The 42nd Royal Tank Regiment (42 RTR) was an armoured regiment of the British Army from 1938 until 1956. It was part of the Royal Tank Regiment, itself part of the Royal Armoured Corps.

== Mobilisation ==

The unit was formed on 1 November 1938 by converting the 7th (23rd London) Battalion, East Surrey Regiment, a Territorial Army (TA) infantry battalion, into a tank unit.
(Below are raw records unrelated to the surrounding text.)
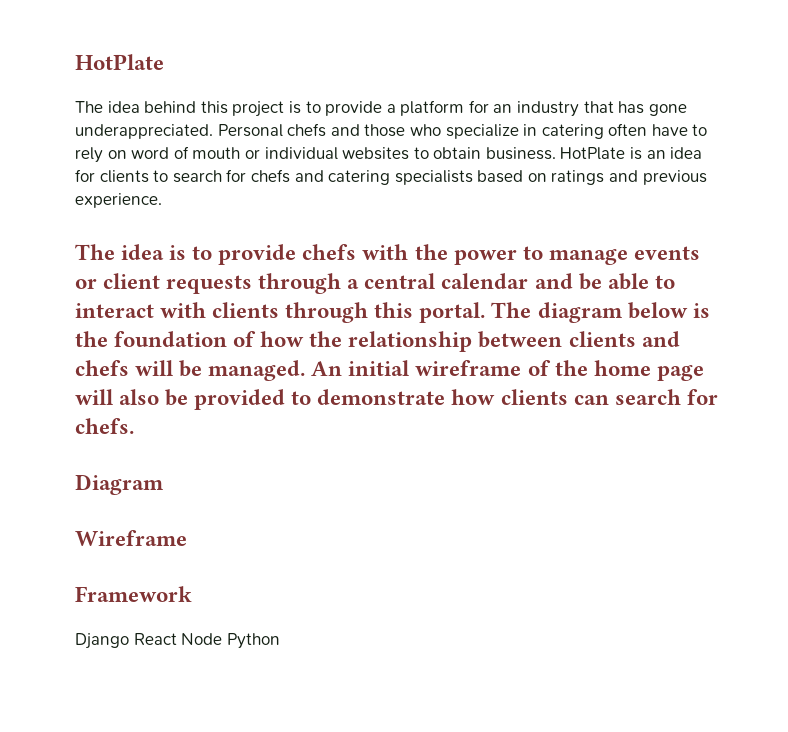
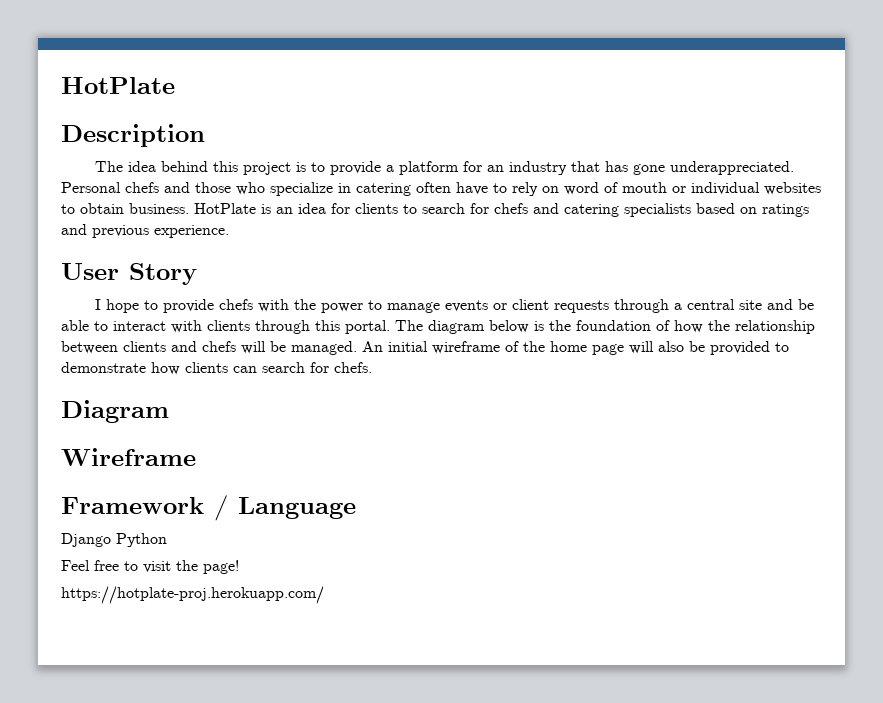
[75,54,164,70] HotPlate -> [61,77,175,94] [61,124,205,147] HotPlate // Description
[75,244,187,260] The idea is -> [61,263,197,285] [95,299,140,313] User Story // I hope
[441,273,529,289] calendar -> [739,300,763,310] site
(192, 594) none -> [214,495,356,521] / Language
[133,633,223,645] React Node -> (111, 540) none
(280, 641) none -> [61,560,239,574] [61,586,324,604] // Feel free to visit the page! // https://hotplate-proj.herokuapp.com/

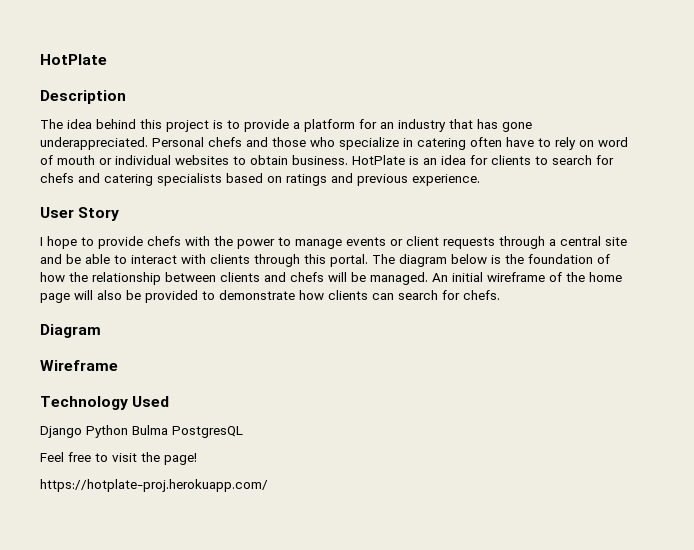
[61,495,356,521] Framework / Language -> [40,396,170,410] Technology Used
(167, 540) none -> [132,425,243,438] Bulma PostgresQL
For a short while it was 42nd (7th (23rd London) Battalion, East Surrey Regiment) Battalion of the Royal Tank Corps before the corps was redesignated the Royal Tank Regiment in 1939.

== World War II ==
The regiment was mobilised on the outbreak of war on 3 September 1939 as part of 21st Army Tank Brigade, composed of three TA battalions of the Royal Tank Regiment.

The unit formed part of 1st Army Tank Brigade in 1941–42, serving with it in the Western Desert Campaign including the Second Battle of El Alamein.

For the invasion of Northern Europe in 1944, it was equipped with Canal Defence Light Grant tanks. These were not used in battle.

== Postwar ==
From 1947, when the TA was reconstituted, the regiment was in 22nd Armoured Brigade under the 56th (London) Infantry Division.

In 1956, the regiment was converted back to infantry, becoming the 23rd London again.